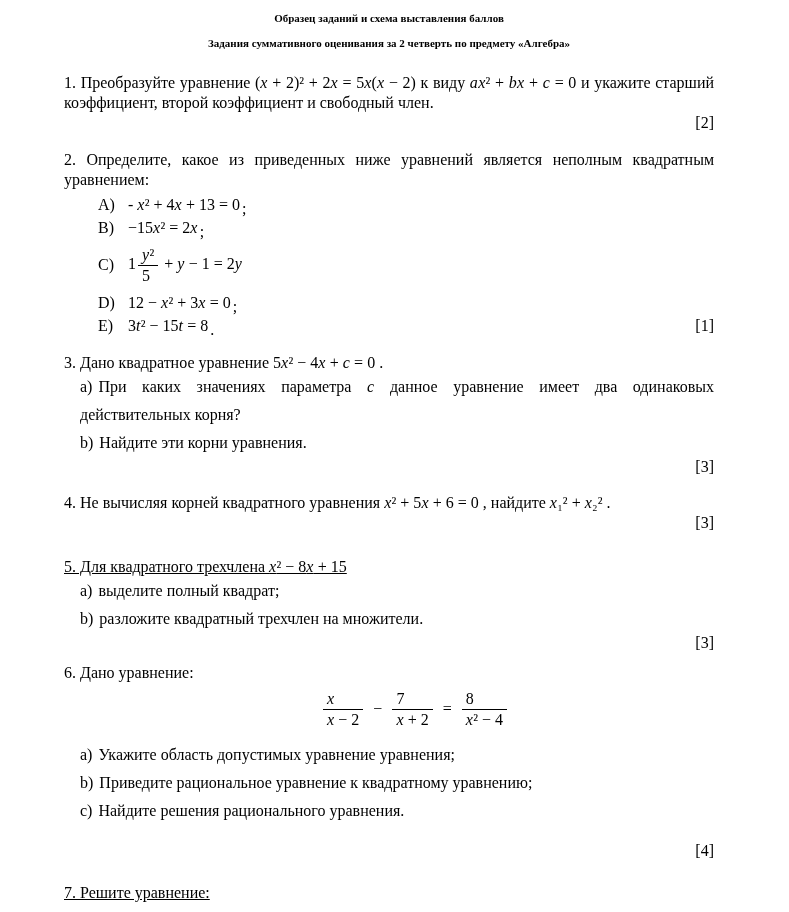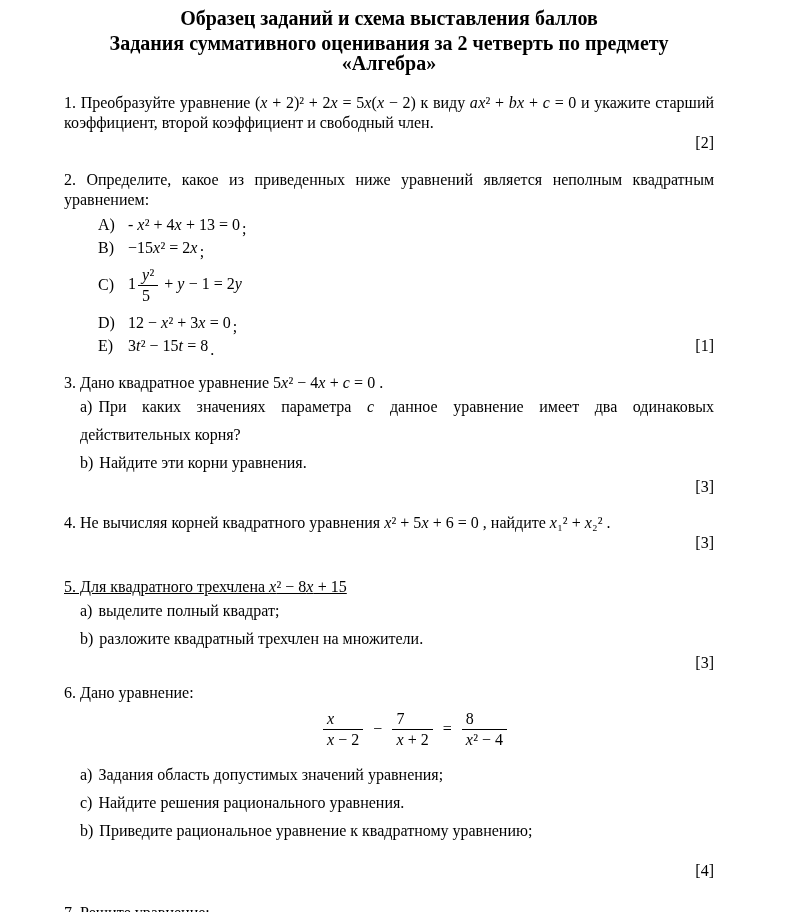--- a/index.html
+++ b/index.html
@@ -13,7 +13,7 @@
     overflow:hidden;
   }
   .page { position:absolute; left:64px; top:8px; width:650px; }
-  .title, .subtitle { text-align:center; font-weight:bold; font-size:20px; line-height:20px; }
+  .title, .subtitle { text-align:center; font-weight:bold; font-size:11px; line-height:20px; }
   .subtitle { margin-top:5px; }
   .para { text-align:justify; line-height:20px; }
   .points { text-align:right; line-height:20px; }

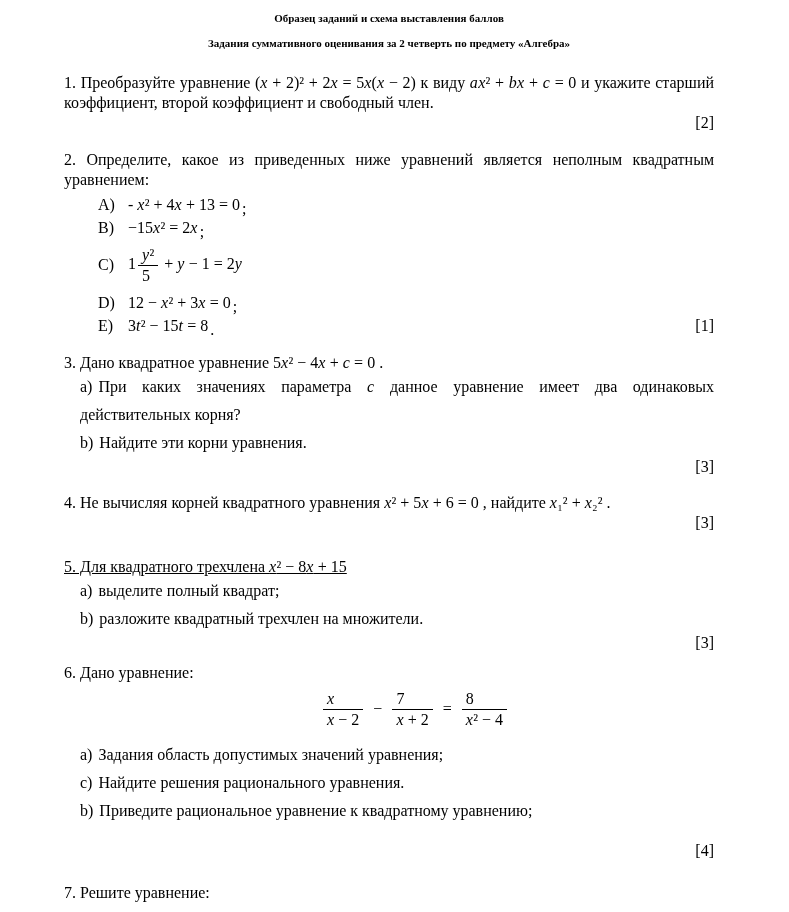--- a/index.html
+++ b/index.html
@@ -117,7 +117,7 @@
       </span>
   </div>
   <div class="mt8">
-    <div class="subitem"><span class="ilabel">a)</span><span>Задания область допустимых значений уравнения;</span></div>
+    <div class="subitem"><span class="ilabel">a)</span><span>Укажите область допустимых уравнение уравнения;</span></div>
     <div class="subitem"><span class="ilabel">c)</span><span>Найдите решения рационального уравнения.</span></div>
     <div class="subitem"><span class="ilabel">b)</span><span>Приведите рациональное уравнение к квадратному уравнению;</span></div>
   </div>

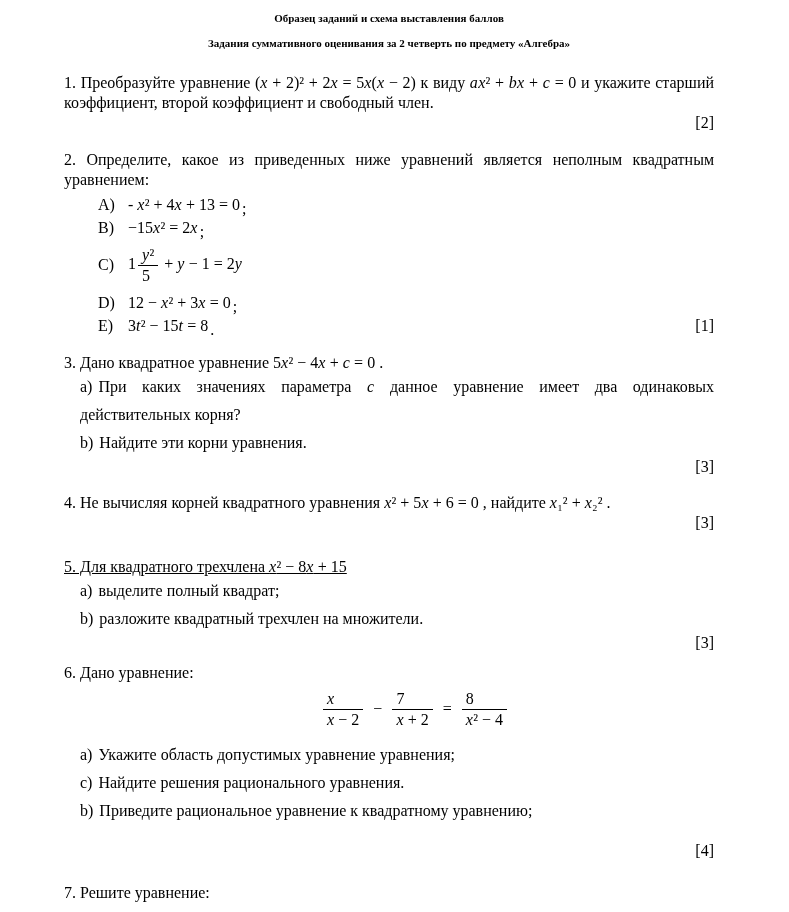--- a/index.html
+++ b/index.html
@@ -118,8 +118,8 @@
   </div>
   <div class="mt8">
     <div class="subitem"><span class="ilabel">a)</span><span>Укажите область допустимых уравнение уравнения;</span></div>
+    <div class="subitem"><span class="ilabel">b)</span><span>Приведите рациональное уравнение к квадратному уравнению;</span></div>
     <div class="subitem"><span class="ilabel">c)</span><span>Найдите решения рационального уравнения.</span></div>
-    <div class="subitem"><span class="ilabel">b)</span><span>Приведите рациональное уравнение к квадратному уравнению;</span></div>
   </div>
   <div class="points mt16">[4]</div>
 

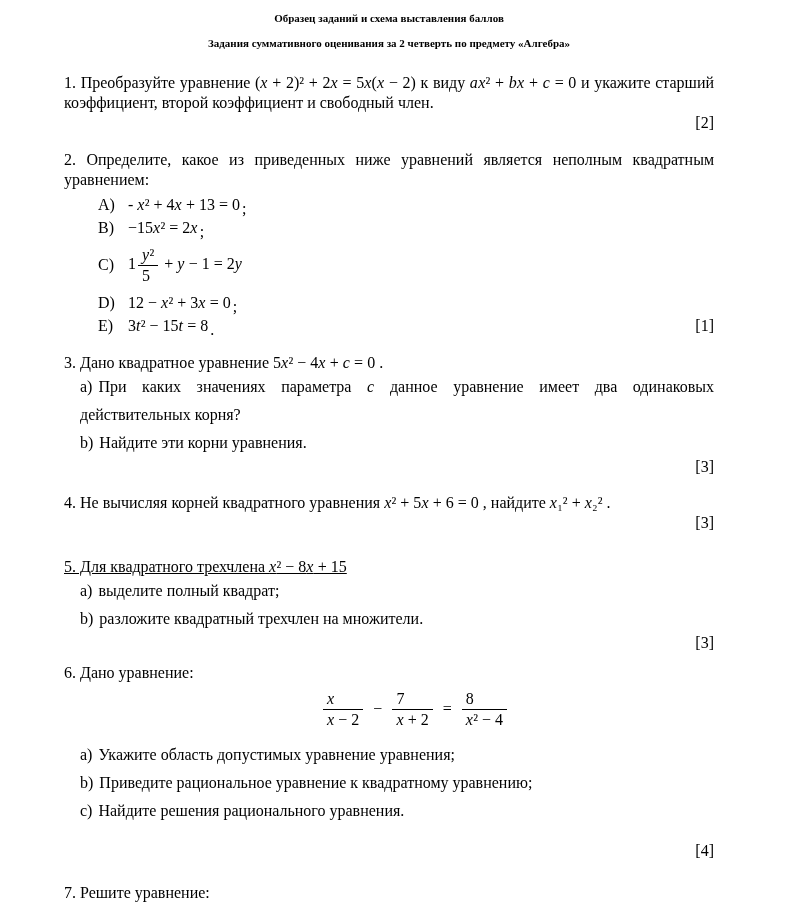--- a/index.html
+++ b/index.html
@@ -36,7 +36,7 @@
   .q4 { margin-top:16px; white-space:nowrap; }
   .q5 { margin-top:24px;text-decoration:underline; }
   .q6 { margin-top:10px; }
-  .q7 { margin-top:22px; }
+  .q7 { margin-top:22px;text-decoration:underline; }
   .eq6 { display:flex; justify-content:center; align-items:center; padding-left:52px; margin-top:2px; height:48px; }
   .eq-op { margin:0 8px; }
   .eq7 { padding-left:213px; margin-top:14px; line-height:20px; }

◆ Problem description ◆
Among the lines of the records above, count those containing the word "underline", then give the number by itself.

◆ Solved exercise ◆
2